If an attacker can get read access to your box, it doesn't matter which operating system you run. Linux, Unix, MacOS, Windows, whatever, they'll grab your ${HOME}/.ssh/id_ed25519, id_ed25519.pub, and known_hosts files, and off they'll go, accessing your servers as if they were "you".
(I run OpenBSD, but that doesn't make me feel invulnerable to computer compromise.)
Make Microsoft (and other software companies) legally and financially responsible for any breaches that can be tied back to a vulnerability in their software regardless of what the licensing says. Give them a little leeway, like 30 days from notification of a vulnerability, and make that notification be logged from a government website so there's no "we were never notified" claims. If the vulnerability isn't fixed and patched within the 30 day window, then people can make claims for damages against them. It would cost next to nothing for the government to host such a site, but the time and money savings would be enormous, so well worth expending a few tax dollars for.

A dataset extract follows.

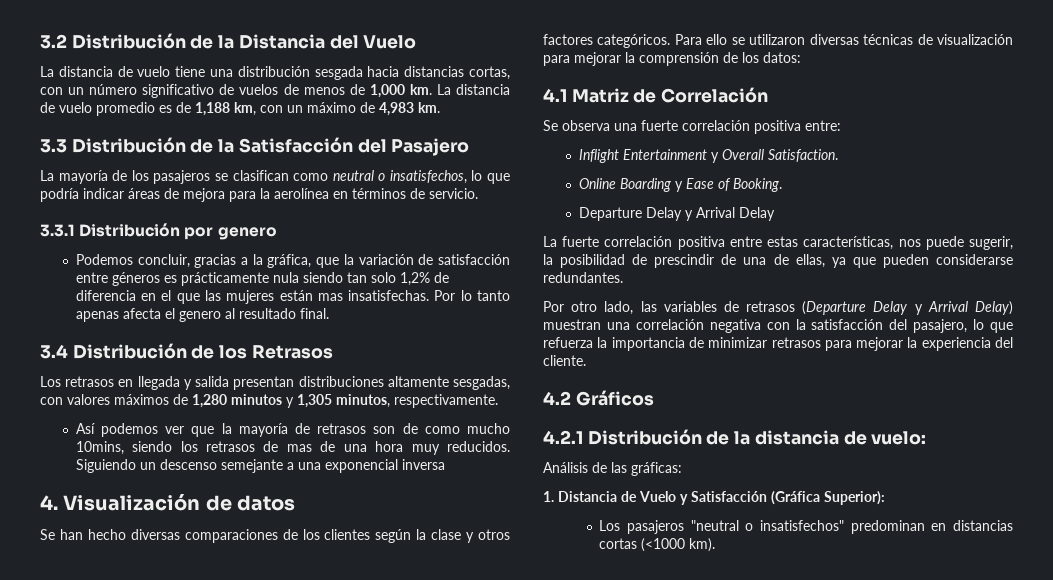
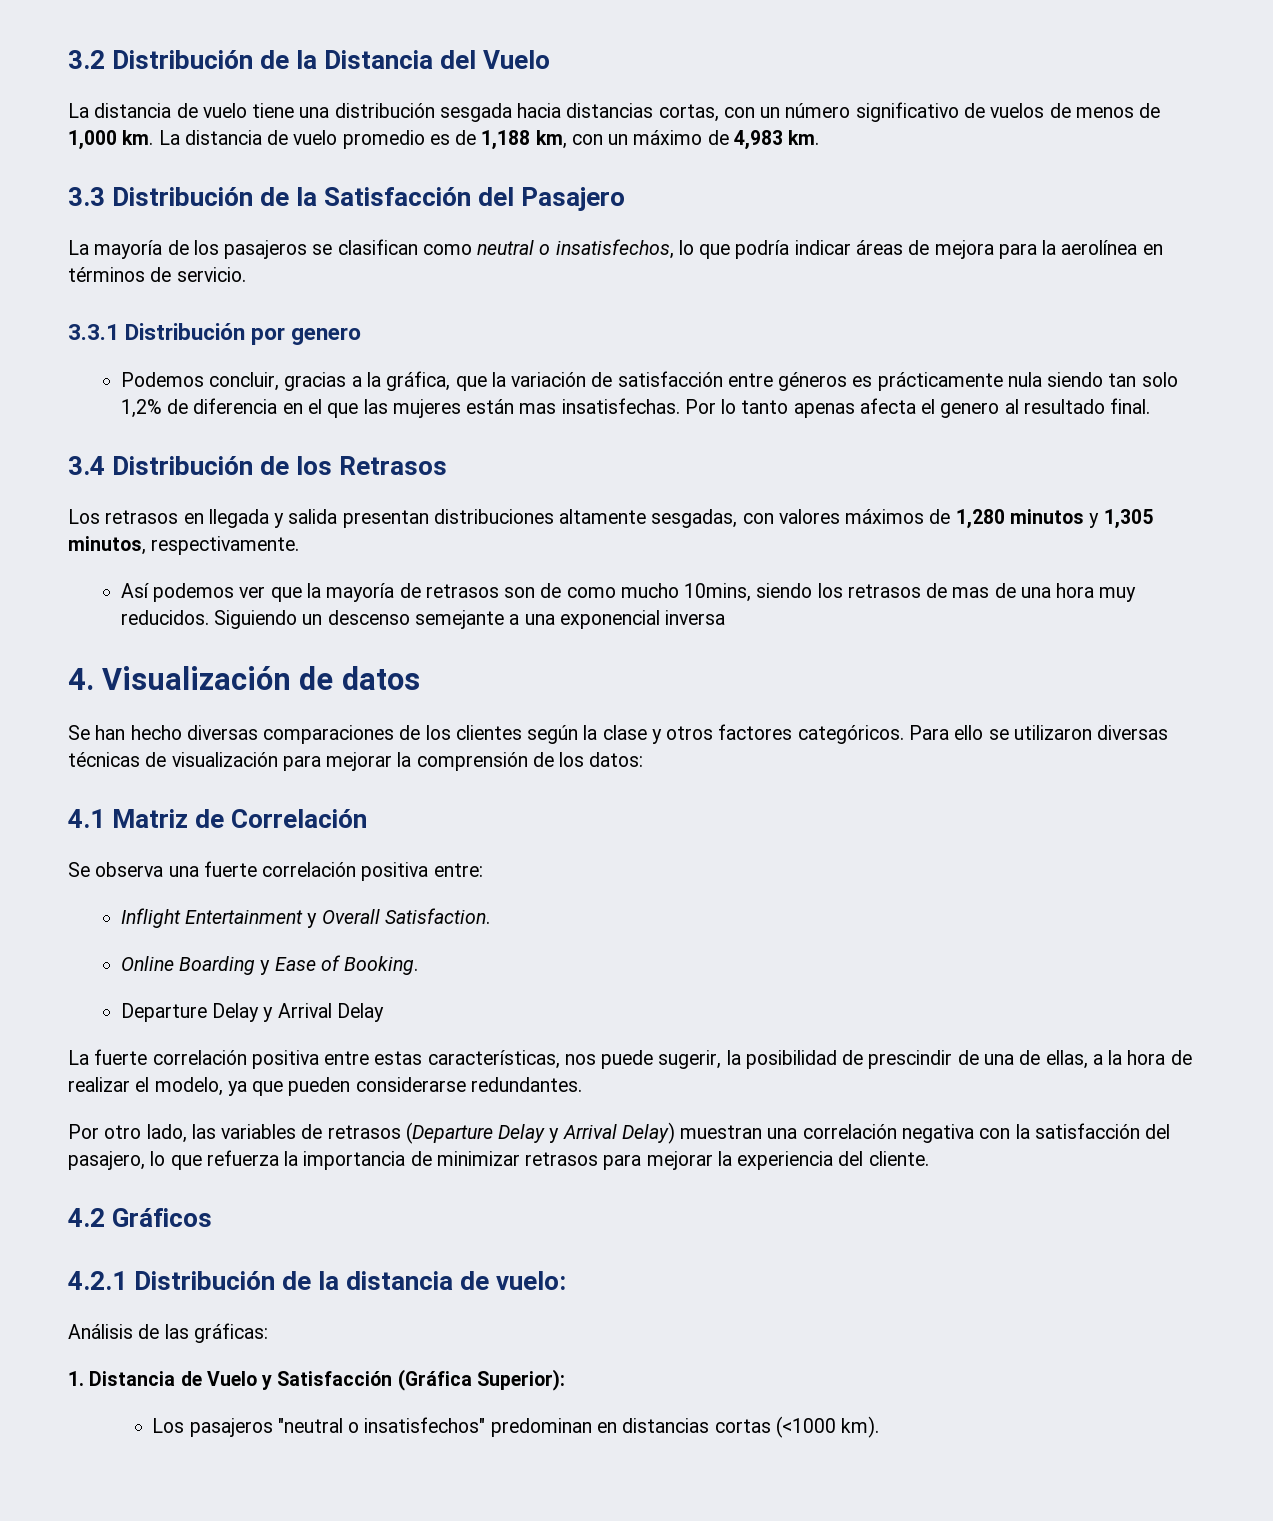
- La fuerte correlación positiva entre estas características, nos puede sugerir, la posibilidad de prescindir de una de ellas, ya que pueden considerarse redundantes.
+ La fuerte correlación positiva entre estas características, nos puede sugerir, la posibilidad de prescindir de una de ellas, a la hora de realizar el modelo, ya que pueden considerarse redundantes.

Going at it this way will either force Microsoft (and all other OS makers) to stop releasing crap software, or force them out of business. Where Microsoft is concerned, I'd be happy to see the latter. We would also see the rise of insurance companies creating teams whose whole job is to find and report vulnerabilities, to both reduce the chance of crims finding it first and to put the software companies on the hook for damages sooner.
And, in the event the vulnerability is caused by an interoperability problem, make BOTH companies liable for it, with the percentage determines by the previous year's gross income. If one earned 80 percent and the other 20 percent of the total gross between the two, then one company pays 80 percent of damages and the other 20 percent, regardless of who actually has the problem. Rhis will force the companies to work to correct the problem rather than finger pointing.